A file is a collection of names that are related to information that is recorded on external memory. From the user's perspective, a file is the smallest allocation unit of logical external memory.
10.1.1 file Properties
file Properties :
- Name
- Identifier
- Type
- Position
- Size
- Protection
- Time, date, and user ID
10.1.2 file Operations
Files are abstract data types , related file operations:
- Create a file
- Write a file
- Read the file
- Relocate within a file
- deleting files
- truncated files
File Open Information:
- File pointers
- File Open counter
- File disk Location
- Access rights
File Lock: Allows a process to lock a file to prevent other processes from accessing it.
shared lock : Similar to reader lock, can be used for concurrent acquisition of multiple processes;
Private Lock (Exclusive lock): Similar to writer lock, only one process can acquire this lock.
The operating system can provide mandatory (mandatory) or recommended (advisory) file locking mechanisms.
10.2 File access Methods
- Sequential access
- Direct access (relative access): A file consists of a fixed-length logical record that allows the program to speed and write in any order. The direct access method is a file-based disk model that allows random read and write of arbitrary file blocks.

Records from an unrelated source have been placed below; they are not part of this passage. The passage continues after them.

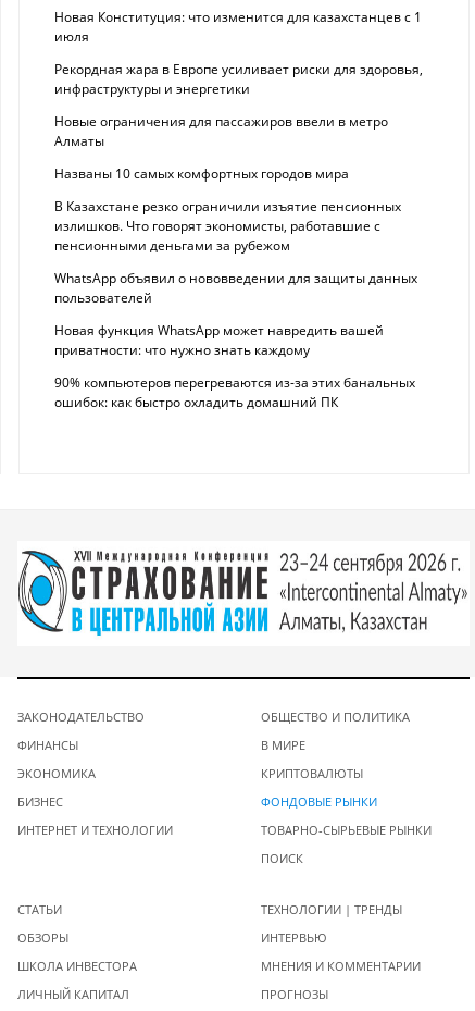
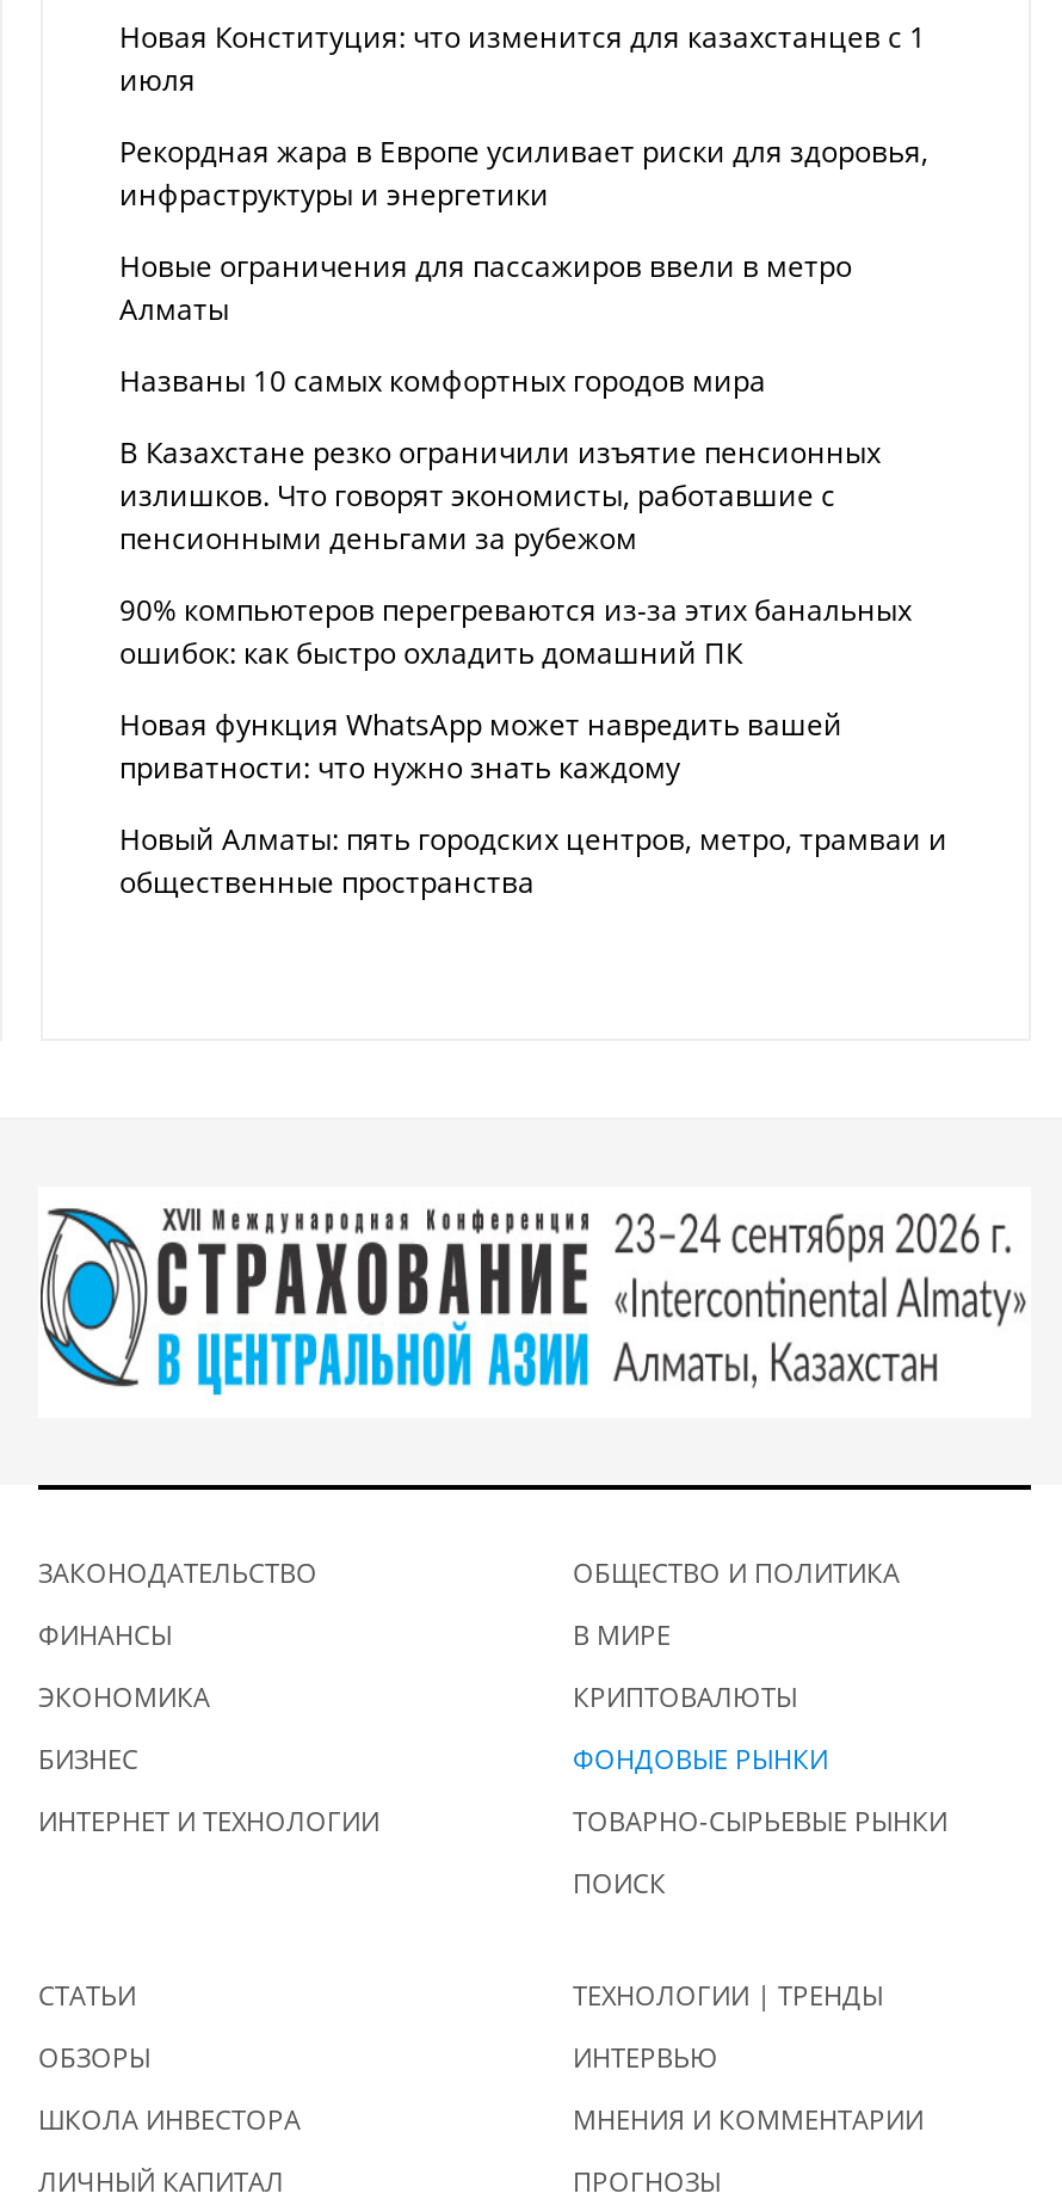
[54,269,417,307] WhatsApp объявил о нововведении для защиты данных | пользователей -> none
none -> [119,820,947,903] Новый Алматы: пять городских центров, метро, трамваи и | общественные пространства
moved [54,374,415,412] -> [119,591,912,674]: 90% компьютеров перегреваются из-за этих банальных | ошибок: как быстро охладить домашний ПК

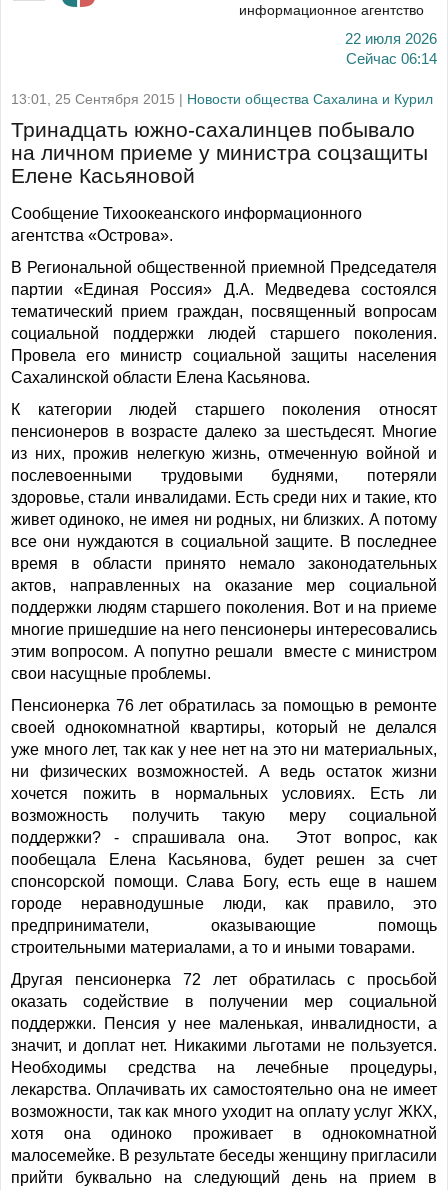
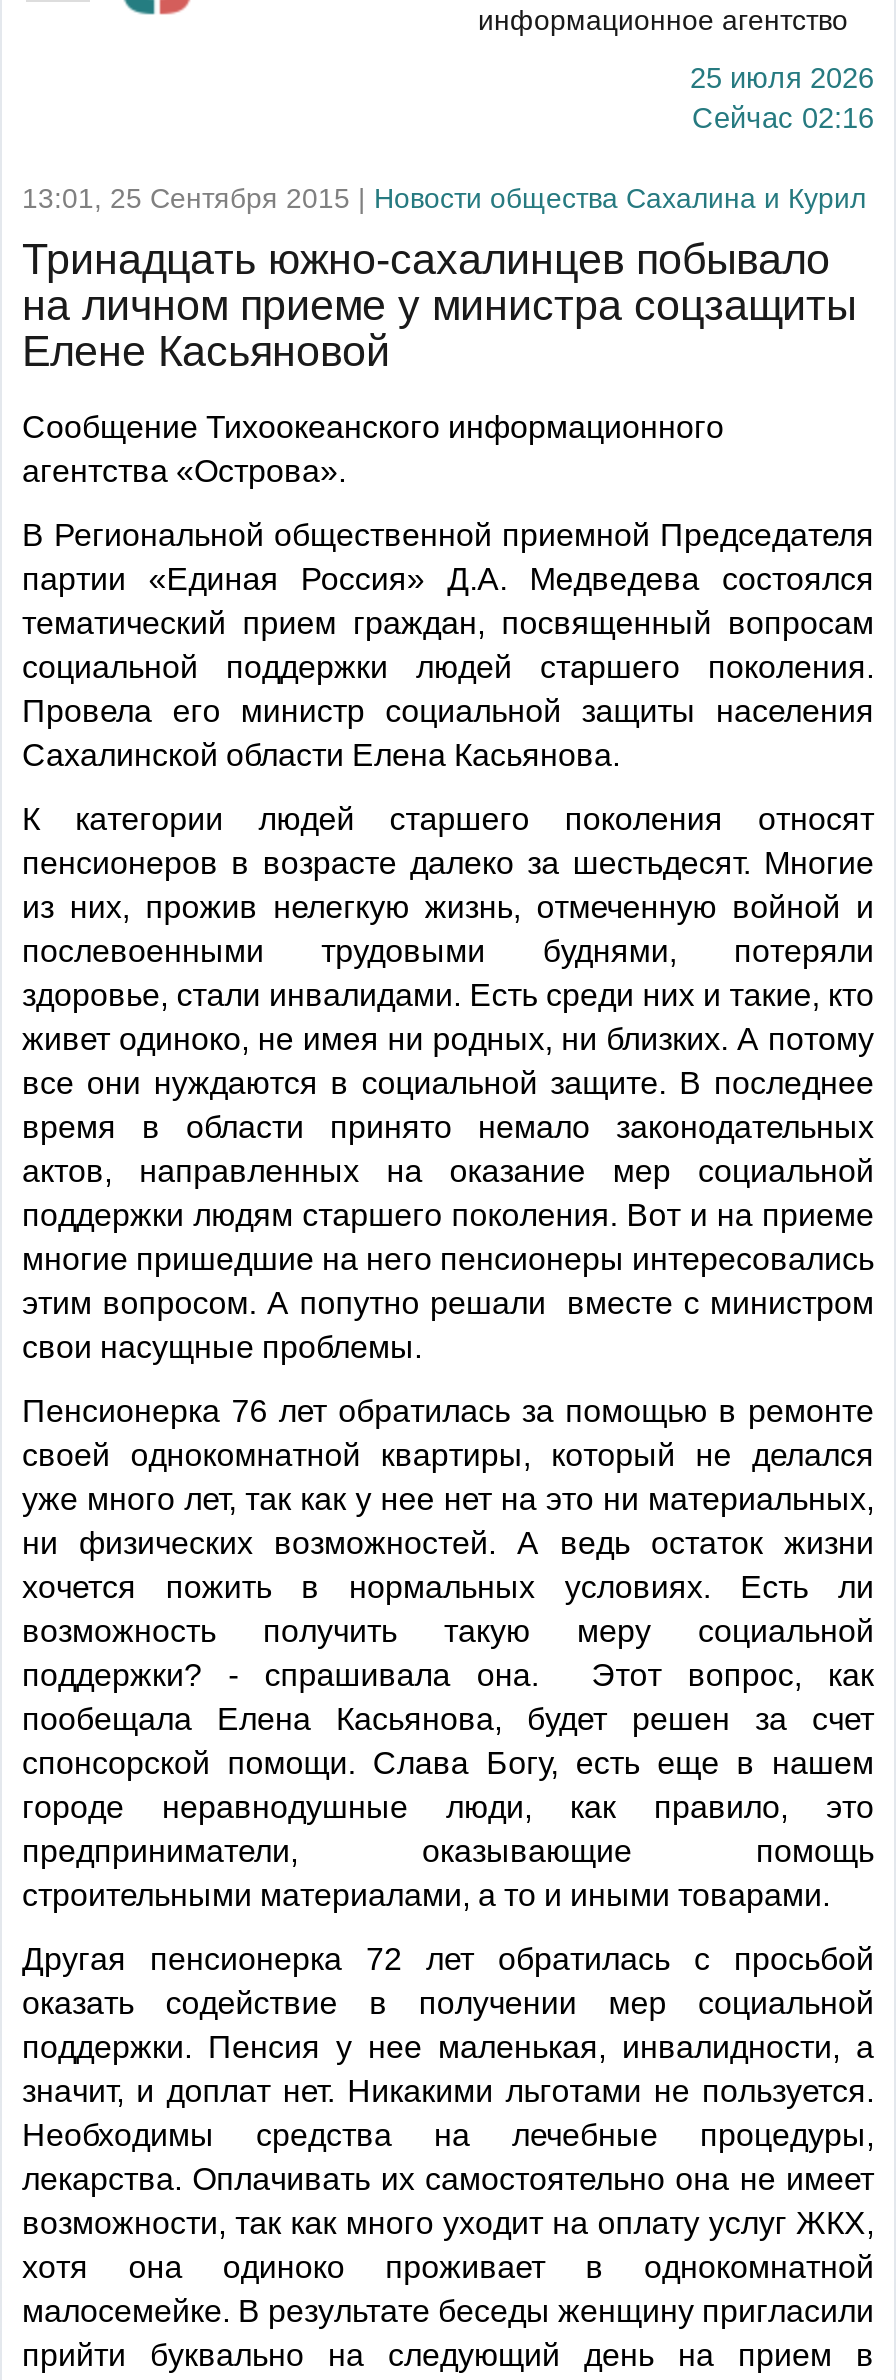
[345,31,437,47] 22 июля 2026 -> [690,62,874,94] 25 июля 2026
[346,51,437,67] Сейчас 06:14 -> [692,102,874,134] Сейчас 02:16

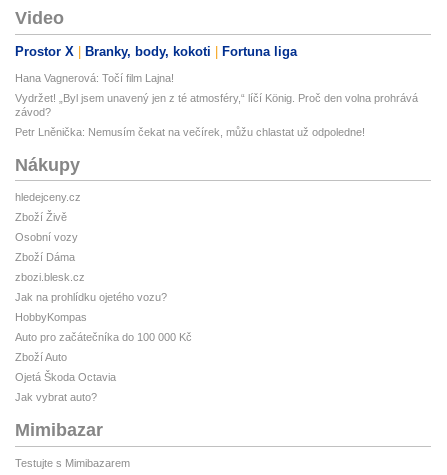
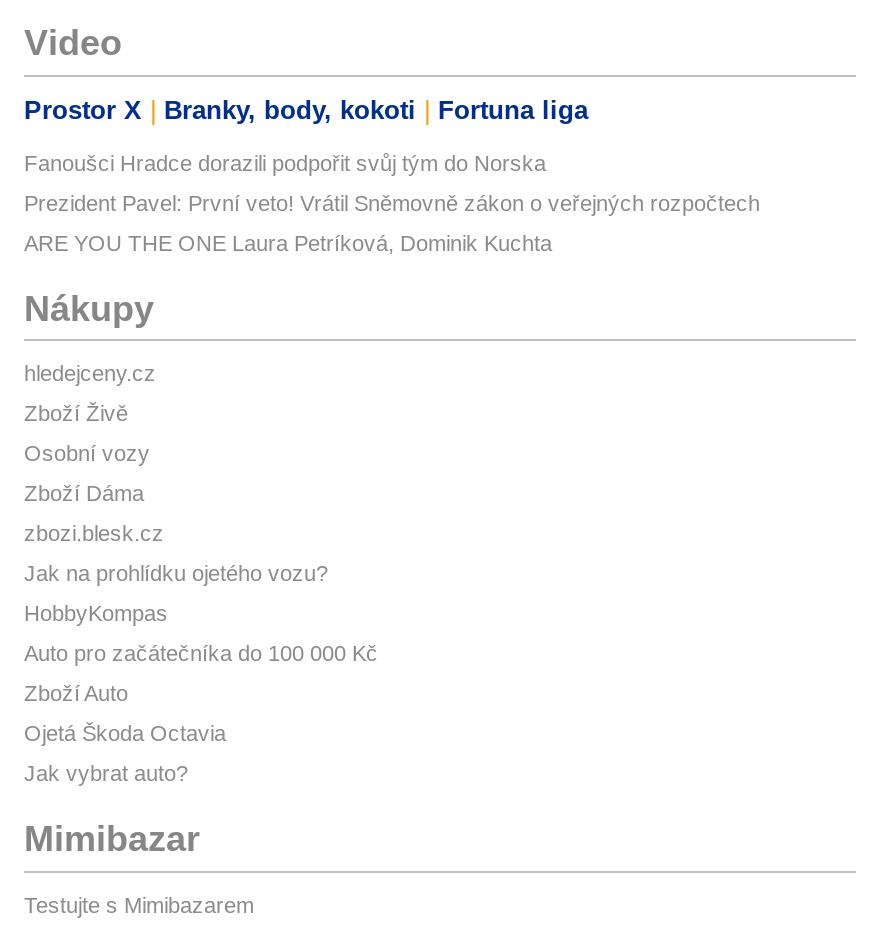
[15,72,174,84] Hana Vagnerová: Točí film Lajna! -> [24,151,546,175] Fanoušci Hradce dorazili podpořit svůj tým do Norska
[15,92,418,118] Vydržet! „Byl jsem unavený jen z té atmosféry,“ líčí König. Proč den volna prohrává | závod? -> [24,191,760,215] Prezident Pavel: První veto! Vrátil Sněmovně zákon o veřejných rozpočtech
[15,126,365,138] Petr Lněnička: Nemusím čekat na večírek, můžu chlastat už odpoledne! -> [24,231,552,255] ARE YOU THE ONE Laura Petríková, Dominik Kuchta

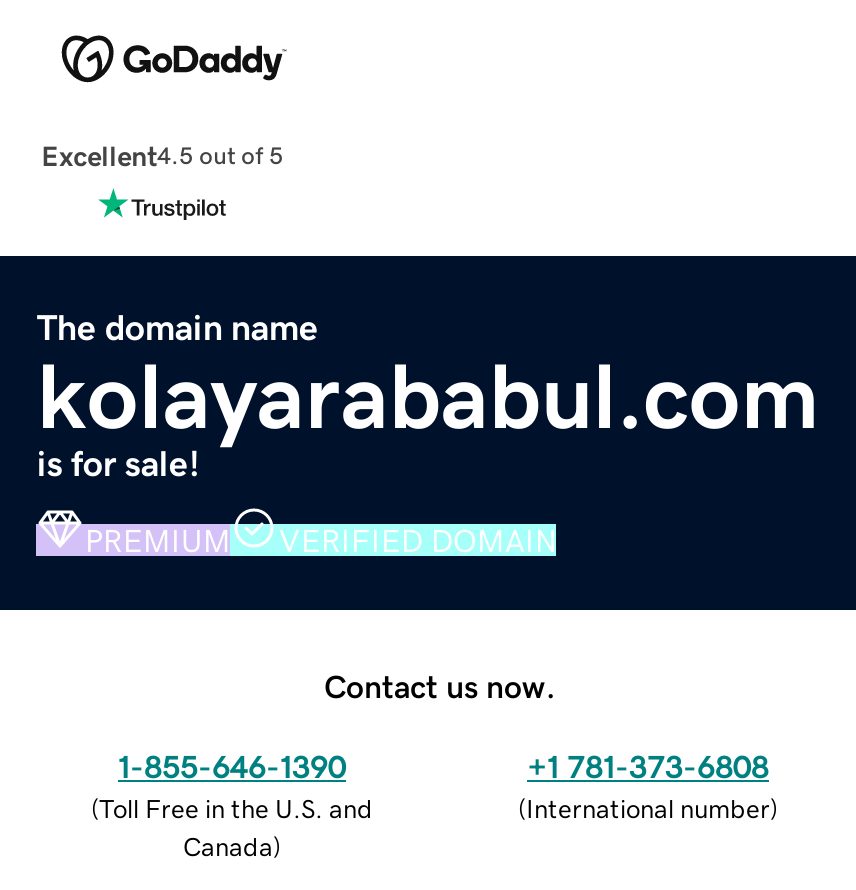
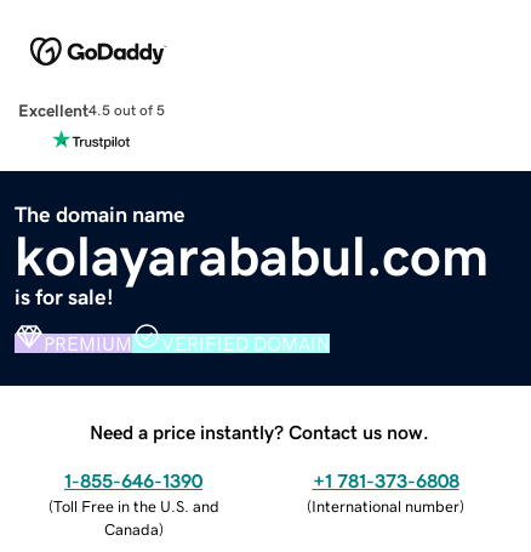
[324,669,556,701] Contact us now. -> [90,422,429,441] Need a price instantly? Contact us now.

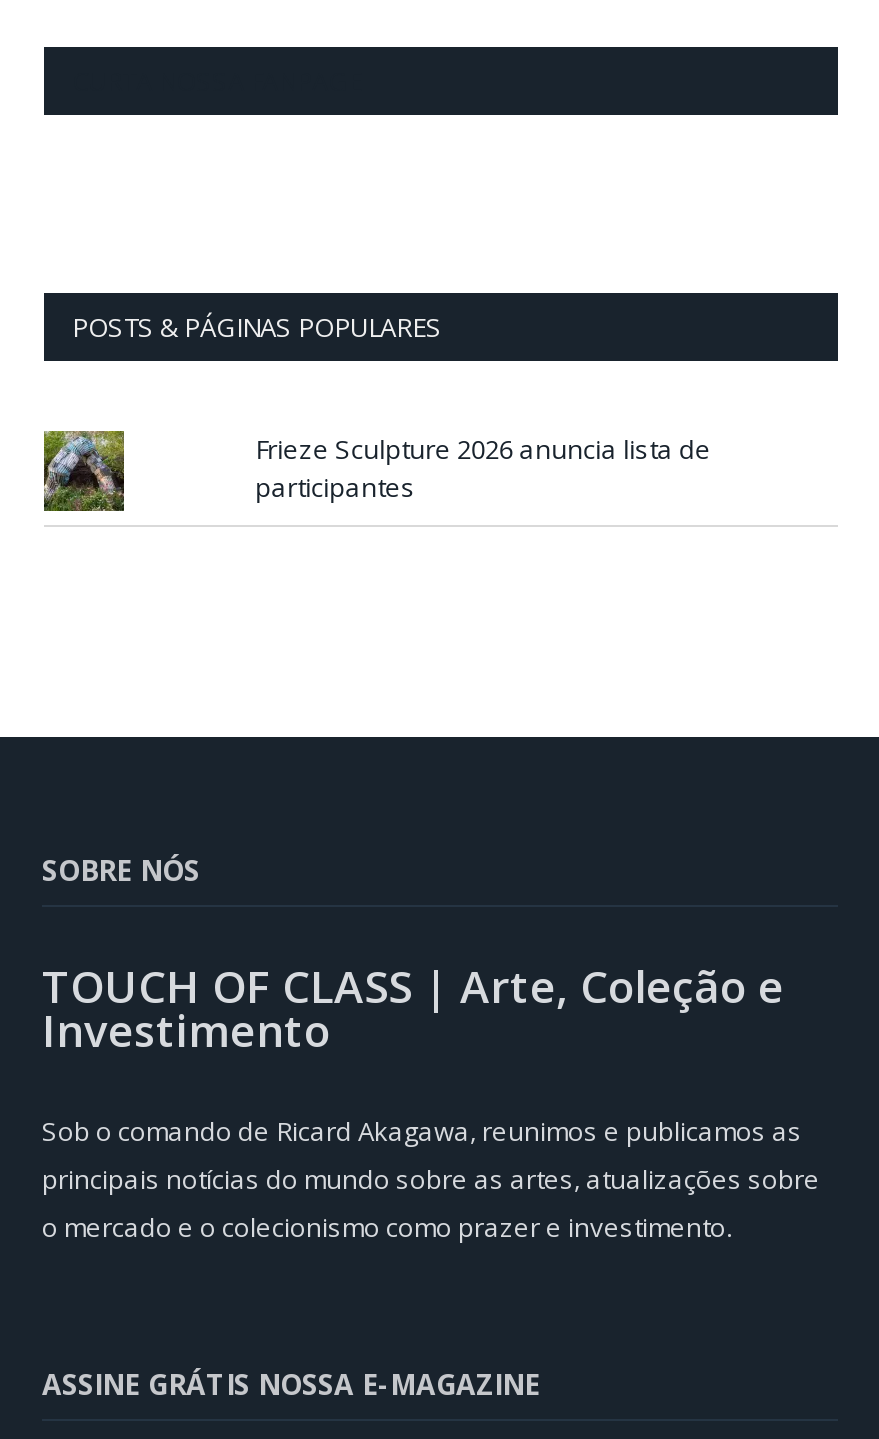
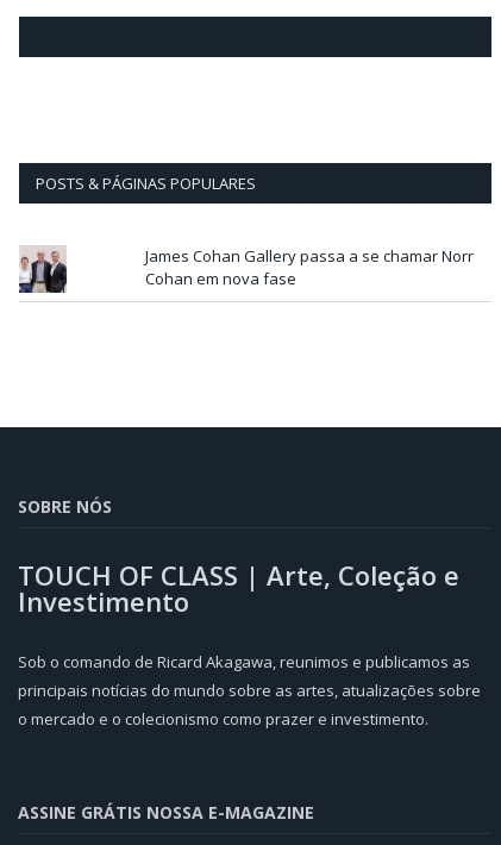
[42,429,126,511] [image] -> [19,245,67,293] [image]
[255,431,711,505] Frieze Sculpture 2026 anuncia lista de | participantes -> [145,245,473,289] James Cohan Gallery passa a se chamar Norr | Cohan em nova fase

Direct access to files can be a lot of information immediately.
3. Other Access : Create a file index (including each block pointer), search the index first, and then directly access the file according to the pointer to find the required records.
10.3 Directory Structure
Catalog Overview : A catalog can be seen as a symbol table, which converts file names to directory entries.
Common scenarios for defining the logical structure of a directory:
- Single-Layer Structure catalog
- Two-tiered directory structure: Create a stand-alone directory for each user, that is, each user has their own user file directory (DIRECTORY,UFD). It solves the problem of name conflict, but it still has its drawbacks: the structure can effectively isolate the user. This isolation is an advantage when users need to be completely independent, but it is a disadvantage when users need to collaborate on a task and access other files.
- Tree directory structure: Trees are the most common directory structure. The tree has a root directory, and each price in the system has a unique path name. (absolute pathname, relative path name)
- No-Ring Diagram directory: Allows directories to contain shared subdirectories and files. Ways to implement Shared files: (1) UNIX: Create a new directory entry called a link, which is a pointer to another file or directory. Second, another way to share a file is to repeat all shared file information in the shared directory.
- General Diagram Catalog: The main advantage of a loop-free graph is that simple algorithms can be used to traverse graphs and determine if a file reference exists. When there is a ring, there is a self-reference, which requires garbage collection.
10.5 file shares 10.5.1 Multi-user
For sharing and protection, most systems adopt the concept of a file (or directory) owner (or user) and group . The owner is the user with the highest control of the directory and can change attributes and grant access. A group attribute defines a subset of users who have the same permissions on a file.
10.5.2 Remote File system
How remote files are shared:
1. The user through the program (FTP) can be implemented in the machine between the manual transfer of files.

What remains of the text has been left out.